__WORK INSTRUCTIONS__:
Please tally the lines of the records that contain "circle" and send back only the total.

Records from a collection

--- START ---

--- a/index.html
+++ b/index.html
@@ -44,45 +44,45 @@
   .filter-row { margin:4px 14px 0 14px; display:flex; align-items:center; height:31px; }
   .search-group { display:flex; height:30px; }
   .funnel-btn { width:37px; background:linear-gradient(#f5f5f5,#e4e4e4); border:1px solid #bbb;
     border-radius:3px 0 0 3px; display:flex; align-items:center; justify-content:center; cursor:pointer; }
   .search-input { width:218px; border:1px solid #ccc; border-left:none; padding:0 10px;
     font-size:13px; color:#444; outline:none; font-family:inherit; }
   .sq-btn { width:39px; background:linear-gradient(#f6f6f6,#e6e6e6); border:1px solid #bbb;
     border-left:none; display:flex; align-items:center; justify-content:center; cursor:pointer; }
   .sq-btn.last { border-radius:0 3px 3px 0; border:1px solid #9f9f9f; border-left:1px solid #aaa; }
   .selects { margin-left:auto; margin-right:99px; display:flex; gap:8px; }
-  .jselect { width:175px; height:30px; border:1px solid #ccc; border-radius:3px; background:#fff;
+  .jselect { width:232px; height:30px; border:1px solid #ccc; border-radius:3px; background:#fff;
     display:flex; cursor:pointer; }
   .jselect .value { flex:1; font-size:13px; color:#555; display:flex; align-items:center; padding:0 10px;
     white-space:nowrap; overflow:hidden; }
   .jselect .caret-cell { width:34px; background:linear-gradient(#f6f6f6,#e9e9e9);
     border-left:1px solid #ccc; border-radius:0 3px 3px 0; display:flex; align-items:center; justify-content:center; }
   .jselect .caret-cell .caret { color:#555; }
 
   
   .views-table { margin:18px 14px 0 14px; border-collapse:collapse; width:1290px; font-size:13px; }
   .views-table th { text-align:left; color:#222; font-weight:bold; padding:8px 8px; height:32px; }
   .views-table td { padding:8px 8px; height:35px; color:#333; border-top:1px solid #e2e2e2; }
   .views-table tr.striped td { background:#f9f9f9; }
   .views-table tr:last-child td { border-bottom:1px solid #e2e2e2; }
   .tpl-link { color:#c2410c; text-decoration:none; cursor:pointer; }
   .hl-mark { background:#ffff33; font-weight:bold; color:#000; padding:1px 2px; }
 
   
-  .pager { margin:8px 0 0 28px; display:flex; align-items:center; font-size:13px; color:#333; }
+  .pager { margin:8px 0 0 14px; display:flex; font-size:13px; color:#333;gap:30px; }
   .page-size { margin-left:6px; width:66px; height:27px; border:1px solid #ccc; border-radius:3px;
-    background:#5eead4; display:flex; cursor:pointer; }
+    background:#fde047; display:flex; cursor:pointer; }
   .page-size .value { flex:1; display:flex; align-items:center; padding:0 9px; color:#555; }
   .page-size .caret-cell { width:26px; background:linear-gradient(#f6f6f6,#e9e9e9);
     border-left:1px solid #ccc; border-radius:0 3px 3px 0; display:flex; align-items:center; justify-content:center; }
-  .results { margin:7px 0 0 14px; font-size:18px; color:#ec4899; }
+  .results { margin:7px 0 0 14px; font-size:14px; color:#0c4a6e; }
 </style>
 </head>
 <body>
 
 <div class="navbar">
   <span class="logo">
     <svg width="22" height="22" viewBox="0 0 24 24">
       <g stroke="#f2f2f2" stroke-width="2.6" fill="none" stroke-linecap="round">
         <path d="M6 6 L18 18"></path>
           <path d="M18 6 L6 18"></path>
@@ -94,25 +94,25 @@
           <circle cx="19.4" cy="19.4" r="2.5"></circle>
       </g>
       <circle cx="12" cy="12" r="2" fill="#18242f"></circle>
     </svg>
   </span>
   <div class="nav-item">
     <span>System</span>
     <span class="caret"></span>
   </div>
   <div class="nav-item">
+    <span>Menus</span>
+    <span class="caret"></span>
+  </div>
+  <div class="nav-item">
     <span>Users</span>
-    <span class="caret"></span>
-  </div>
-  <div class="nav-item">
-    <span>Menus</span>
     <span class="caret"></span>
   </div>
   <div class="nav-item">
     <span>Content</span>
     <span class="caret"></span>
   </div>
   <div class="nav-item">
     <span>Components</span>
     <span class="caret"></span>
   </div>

--- END ---
--- START ---

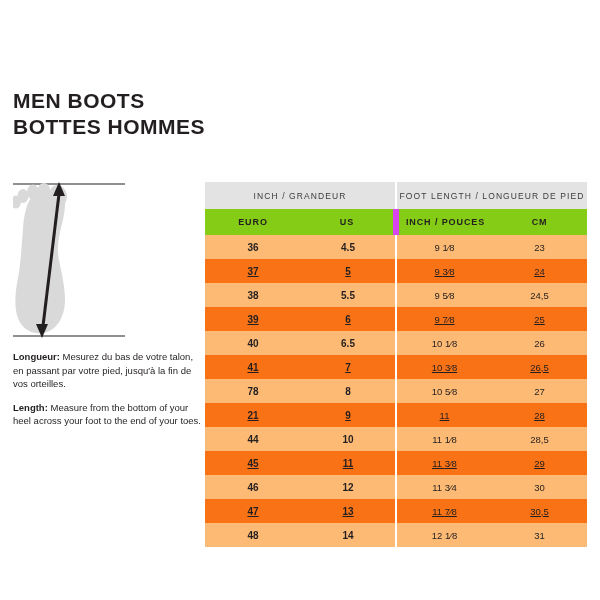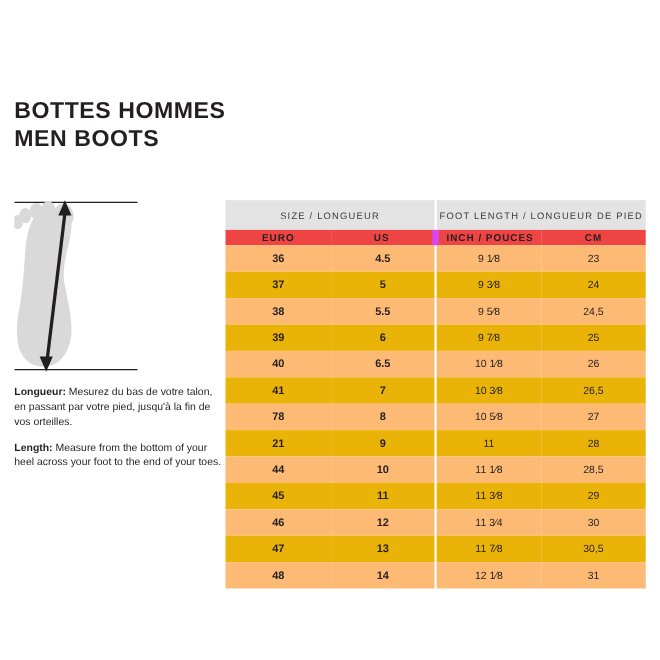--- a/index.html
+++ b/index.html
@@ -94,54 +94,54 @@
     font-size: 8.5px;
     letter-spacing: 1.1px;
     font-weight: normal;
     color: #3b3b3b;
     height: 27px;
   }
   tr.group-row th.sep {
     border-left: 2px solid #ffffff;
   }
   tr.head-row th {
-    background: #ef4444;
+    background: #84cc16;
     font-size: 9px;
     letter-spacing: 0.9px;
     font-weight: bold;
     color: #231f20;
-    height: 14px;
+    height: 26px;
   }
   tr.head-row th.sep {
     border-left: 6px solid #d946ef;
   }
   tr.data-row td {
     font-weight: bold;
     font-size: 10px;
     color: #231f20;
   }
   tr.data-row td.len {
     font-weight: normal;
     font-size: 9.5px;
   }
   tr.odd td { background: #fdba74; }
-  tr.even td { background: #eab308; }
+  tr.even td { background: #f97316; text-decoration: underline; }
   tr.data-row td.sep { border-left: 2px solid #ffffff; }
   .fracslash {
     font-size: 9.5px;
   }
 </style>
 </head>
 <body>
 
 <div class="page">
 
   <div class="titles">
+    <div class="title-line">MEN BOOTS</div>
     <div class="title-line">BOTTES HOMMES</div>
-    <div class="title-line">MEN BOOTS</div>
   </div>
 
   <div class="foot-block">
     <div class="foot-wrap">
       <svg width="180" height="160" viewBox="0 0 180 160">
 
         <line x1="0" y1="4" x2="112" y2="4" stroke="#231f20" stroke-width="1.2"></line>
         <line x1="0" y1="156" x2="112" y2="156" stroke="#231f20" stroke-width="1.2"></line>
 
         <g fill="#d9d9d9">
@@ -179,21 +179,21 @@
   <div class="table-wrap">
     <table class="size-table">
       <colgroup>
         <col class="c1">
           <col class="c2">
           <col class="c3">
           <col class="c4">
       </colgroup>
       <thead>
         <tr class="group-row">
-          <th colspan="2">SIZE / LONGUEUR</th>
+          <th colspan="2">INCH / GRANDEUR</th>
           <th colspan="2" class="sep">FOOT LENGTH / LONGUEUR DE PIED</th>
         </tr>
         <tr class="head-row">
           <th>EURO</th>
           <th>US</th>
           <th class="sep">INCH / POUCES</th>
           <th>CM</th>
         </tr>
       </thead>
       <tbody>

--- END ---

__TASK ANSWER__:
2